Tidak dapat dimungkiri besarnya euforia bangsa Sasak atas kemenangan gubernur Iqbal. Hal tersebut dirayakan sebagai kemenangan bangsa Sasak. Kemenangan yang kembali ke tangan Sasak. Saya perlu jelaskan sedikit secara khusus dalam hal ini. 

Orang Sasak ini agak aneh, meskipun TGB pernah menjadi gubernur, namun riuh rendah perayaan tidak segempita saat kemenangan gubernur Iqbal dan Pak Serinata. Karena TGB tidak sepenuhnya dinilai merepresentasikan bangsa Sasak

Malahan ada kesan, TGB didendami karena pada waktu itu mengalahkan Pak Serinata, yang notabene benar-benar dirasakan sebagai bangsa Sasak itu sendiri. Sedangkan TGB, dirasa, entah mewakili siapa. 

Karena itu, begitu giliran gubernur Iqbal, bangsa Sasak seperti mendapatkan kembalinya kemenangan. Itu penjelasan singkat saya. Bab ini cukup serius, jadi diperlukan judul tulisan yang lain untuk dapat menguraikannya pola politik orang Sasak.

Kembali ke soal gempita kemenangan gubernur Iqbal yang meniupkan semangat dan harapan baru bagi Sasak. Kemenangan yang kembali, sekaligus kemenangan yang harus terus dipertahankan. Demikianlah kira-kira tekad bangsa Sasak. Namun persoalannya, apakah hal tersebut akan memberikan keuntungan bagi gubernur Iqbal? Apakah gempita raya bangsa Sasak itu akan memudahkan visi dan misi gubernur Iqbal untuk menduniakan NTB? 
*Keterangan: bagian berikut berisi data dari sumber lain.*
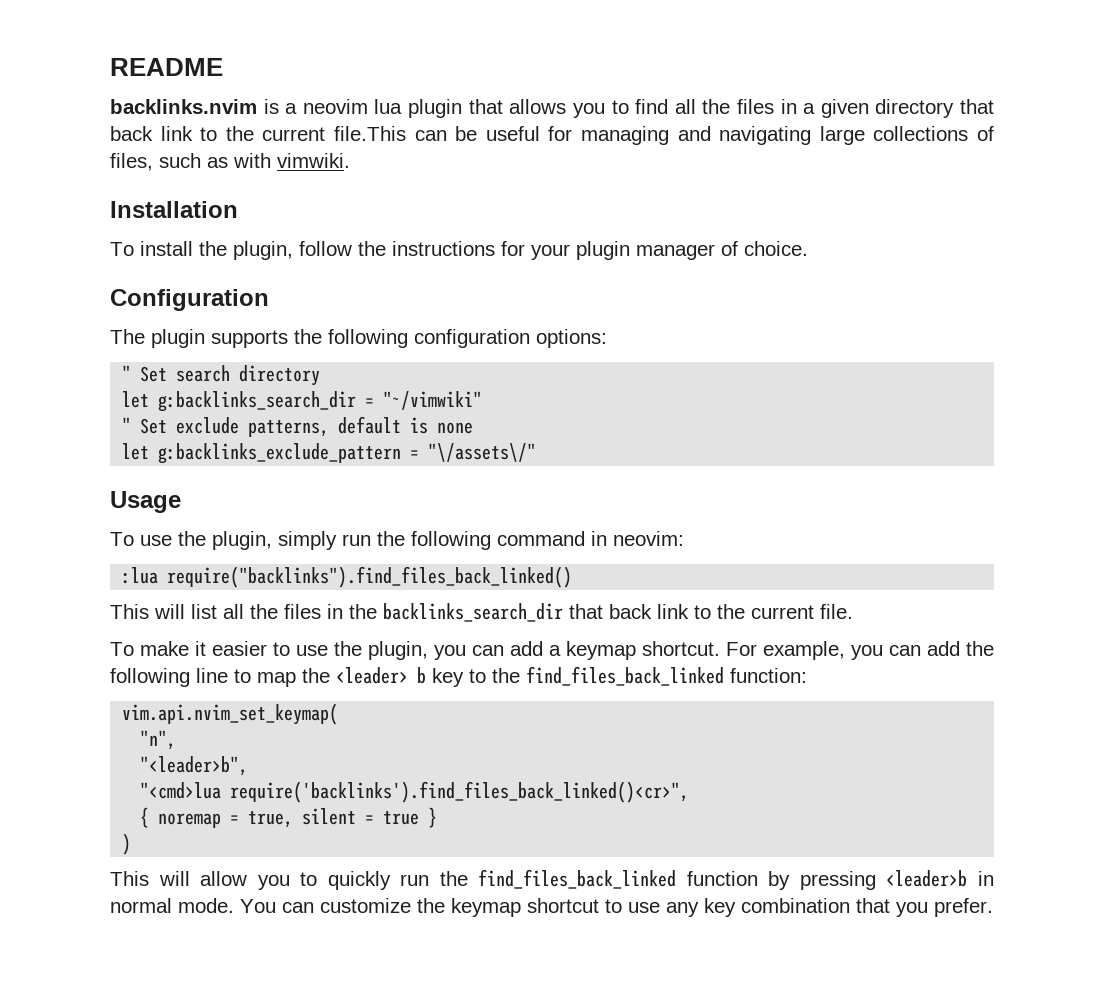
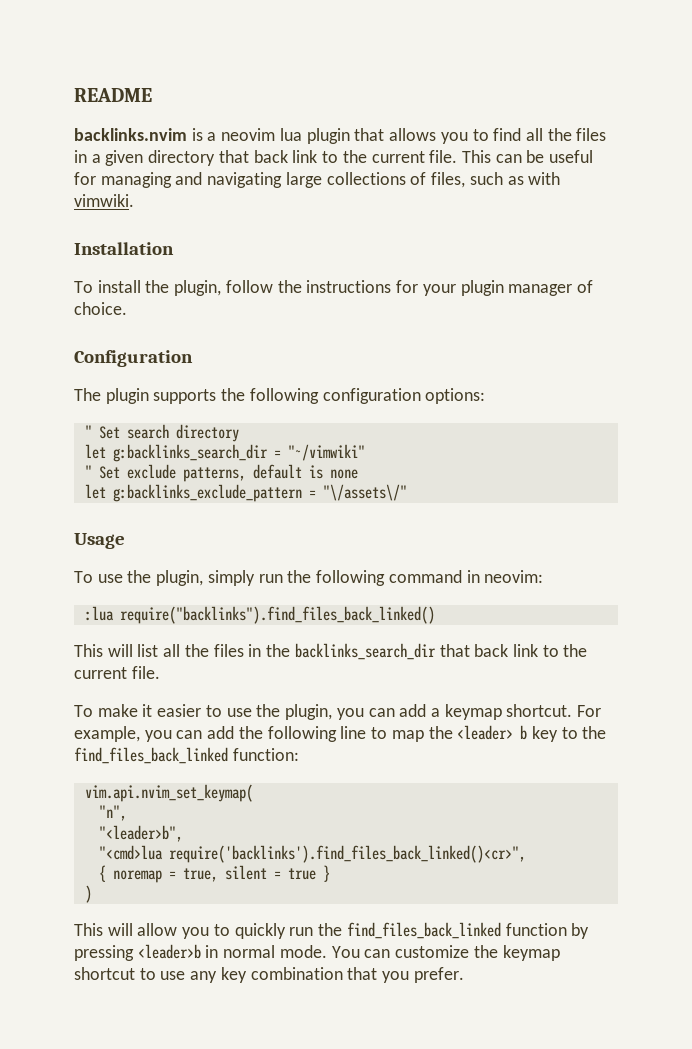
[334,126,406,141] file.This -> [429,150,491,163] file. This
Berdasarkan pengalaman berpolitik orang Sasak, saya melihat gempita raya itu malahan menjadi pisau bermata dua bagi gubernur Iqbal. Dengan kata lain, euforia kemenangan bangsa Sasak tersebut malahan menjadi tantangan utama gubernur Iqbal. 

Baca juga: Sasak, Bangsa Tanpa Pemimpin Kultural

Tantangan dari dalam bangsa sendiri yang merupakan watak dasar politik, bahkan kebangsaan orang Sasak. Politik dan kebangsaan orang Sasak, tidak pernah benar-benar beraroma tunggal. Seumpama angin, terbang melewati harum, maka harumlah aroma angin itu. Melayang melewati amis bangkai, maka aroma amis bangkailah angin itu. Sangat mudah menjadi pembela mati, sangat cepat menjadi pembunuh saudara sendiri.
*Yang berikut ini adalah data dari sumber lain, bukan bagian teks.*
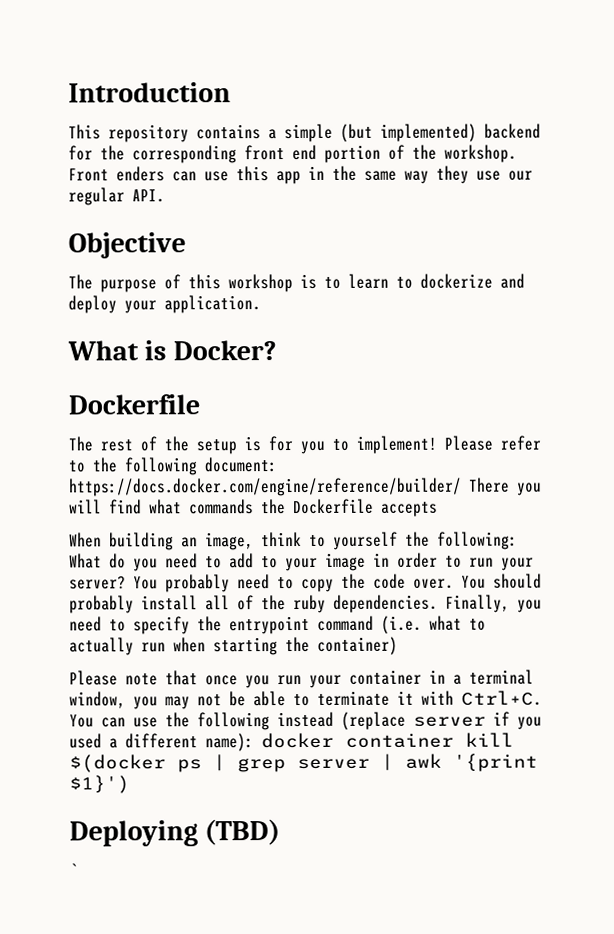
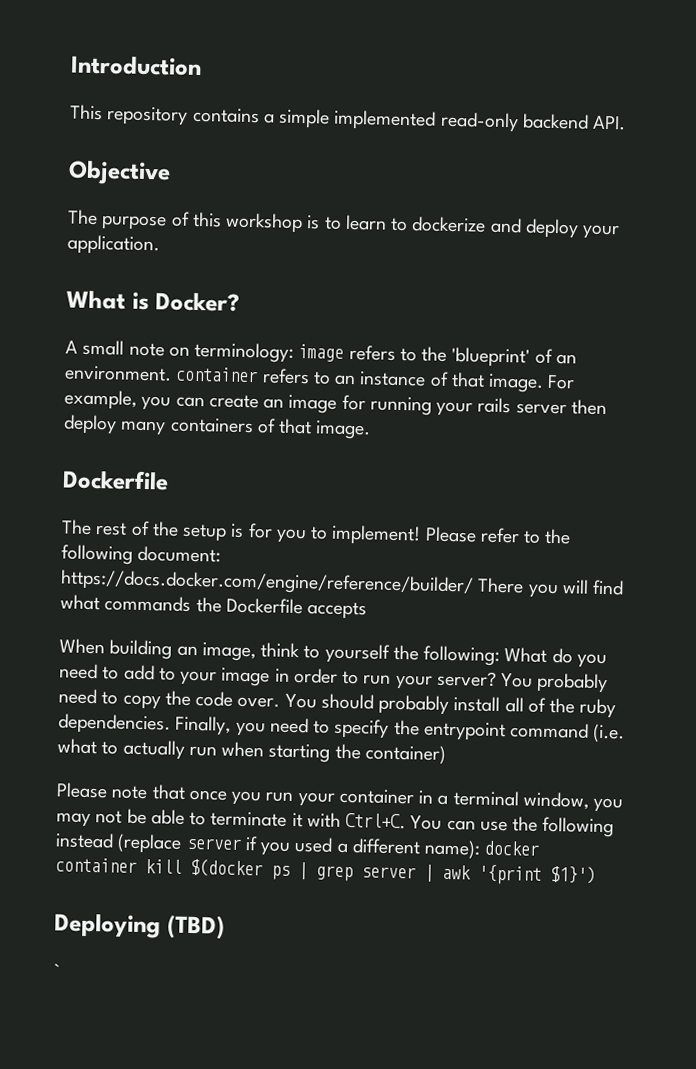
[340,123,541,142] [68,144,517,164] [68,165,533,185] [68,187,125,206] (but implemented) backend for the corresponding front end portion of the workshop. Front enders can use this app in the same way they use our regular -> [333,109,589,133] implemented read-only backend
(277, 350) none -> [65,339,577,368] [64,365,576,393] [64,389,607,417] [63,414,372,440] // A small note on terminology: image refers to the 'blueprint' of an environment. container refers to an instance of that image. For example, you can create an image for running your rails server then deploy many containers of that image.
Dengan begitu, sekali lagi saya tegaskan bahwa bangsa Sasaklah tantangan terbesar gubernur Iqbal dalam menakhodai NTB. Kenapa? Baik, saya akan coba sedikit uraikan. 

Ada aroma kebangkitan bangsa Sasak ketika gubernur Iqbal bertanding. Gejala ini ditandai dengan terbentuknya semacam persepsi kolektif bahwa meskipun ada calon lain dari bangsa Sasak, namun hanya gubernur Iqbal yang sepenuh merepresentasikan bangsa Sasak. Persepi kolektif itu kemudian menyusup secara kultural dan sistematis ke tengah bangsa Sasak, yang kemudian secara perlahan membentuk imajinasi kolektif tentang satu masa, di mana inilah saat kebangkitan bangsa Sasak. Inilah masa untuk mendapatkan kemenangan kembali bangsa Sasak.

Atas dasar itu, maka tumbuhlah satu situas, yang mungkin bisa saya analogikan sebagai penyakit megalomania. Karena bangsa Sasak berhasil membentuk imajinasi kolektif tentang kebangkitan melalui diri gubernur Iqbal, maka tumbuh secara kuat tiga merasa pada diri bangsa Sasak. 1) merasa paling berjasa, 2) merasa paling berhak, 3) merasa paling memiliki.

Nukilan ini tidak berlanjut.